Papers: 2 Nov 2024 - 8 Nov 2024


2024 Nov 04


Naunyn Schmiedebergs Arch Pharmacol


39495266

Enhancing orofacial pain relief: α-phellandrene complexed with hydroxypropyl-β-cyclodextrin mitigates orofacial nociception in rodents.

Authors

Machado BG, Passos FRS, Antoniolli ÂR, Menezes Pereira EW, Santos TKB, Monteiro BS, de Souza Siqueira Lima P, Matos SS, Duarte MC, de Souza Araújo AA, da Silva Almeida JRG, Oliveira Júnior RG, Coutinho HDM, Quintans-Júnior LJ, de Souza Siqueira Quintans J

Abstract

Orofacial pain affects 10-15% of adults and can severely impact quality of life. Despite ongoing treatment challenges, monoterpene alpha-phellandrene (PHE) shows potential therapeutic benefits.

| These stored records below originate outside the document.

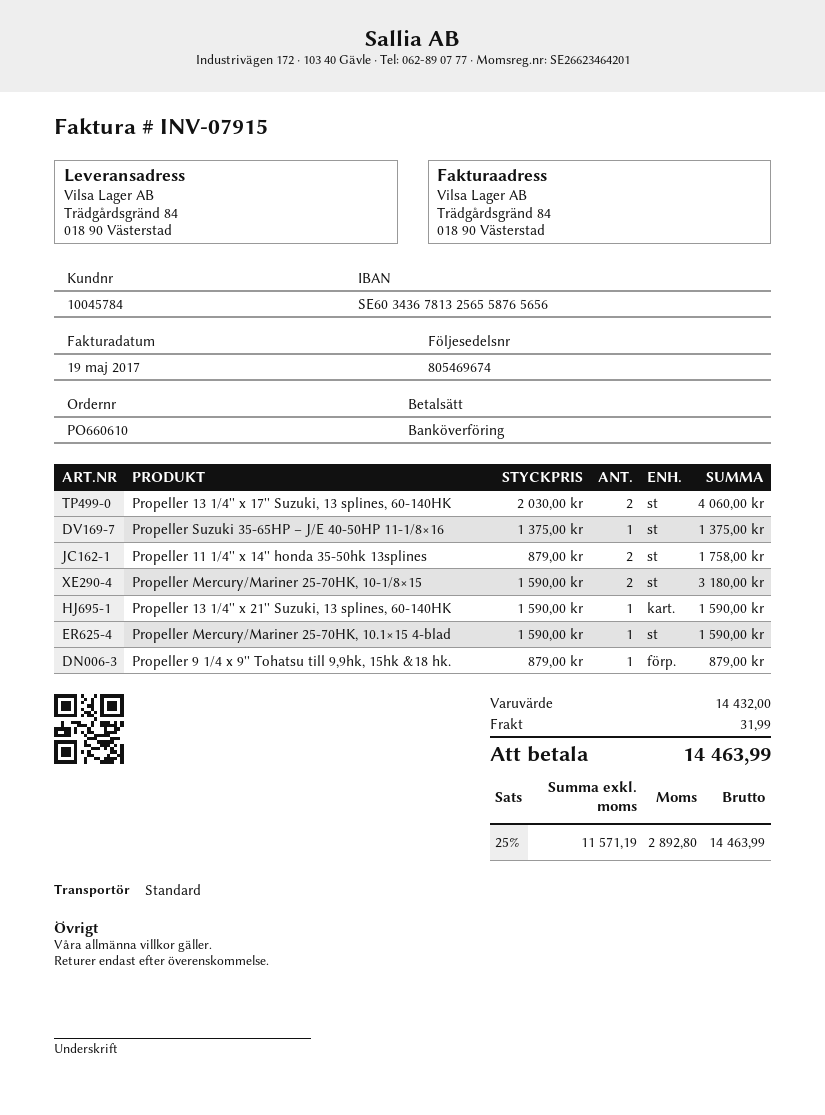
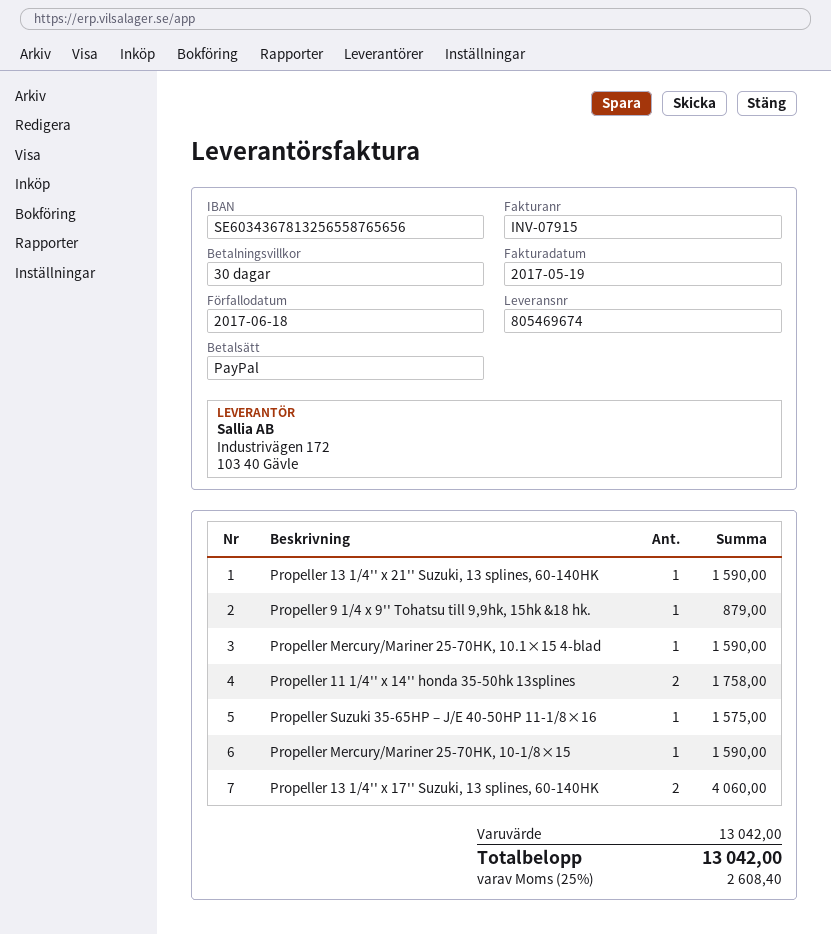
payment method: bank transfer -> PayPal
Propeller Suzuki 35-65HP – J/E 40-50HP 11-1/8×16: 1 for 1375.00 -> 1 for 1575.00
Propeller Mercury/Mariner 25-70HK, 10-1/8×15: 2 for 3180.00 -> 1 for 1590.00
subtotal: 14432.00 -> 13042.00
shipping: 31.99 -> none
tax: 25% = 2892.80 -> 25% = 2608.40
total: 14463.99 -> 13042.00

This study aimed to develop and evaluate an inclusion complex of PHE with hydroxypropyl-beta-cyclodextrin (PHE-HPβCD) for treating orofacial pain. The PHE-HPβCD complex was created using physical mixing and characterized by differential scanning calorimetry (DSC) and high-performance liquid chromatography (HPLC) to determine encapsulation efficiency. The complex exhibited a 70.45% encapsulation efficiency. Male Swiss mice were used in models of orofacial pain induced by formalin, cinnamaldehyde, glutamate, and corneal nociception by hypertonic saline. Additionally, cytokine levels (TNF-α and IL-1β) were measured in the upper lip tissue of mice subjected to the formalin model. Both PHE and PHE-HPβCD showed significant antinociceptive effects at a 50 mg/kg dose during formalin-induced pain, reducing both neurogenic and inflammatory phases of pain. PHE-HPβCD also reduced TNF-α and IL-1β levels. For cinnamaldehyde and glutamate-induced nociception, both treatments reduced pain behavior, but only PHE-HPβCD decreased eye wipes in corneal nociception. These results suggest that PHE, especially in complexed form, alleviates orofacial pain by potentially modulating pain-related receptors (TRPA1 and TRPV1), mediators, like glutamate, and reducing pro-inflammatory cytokines. Further research is needed to explore the precise mechanisms of PHE in chronic orofacial pain models, but the study indicates promising avenues for new pain treatments.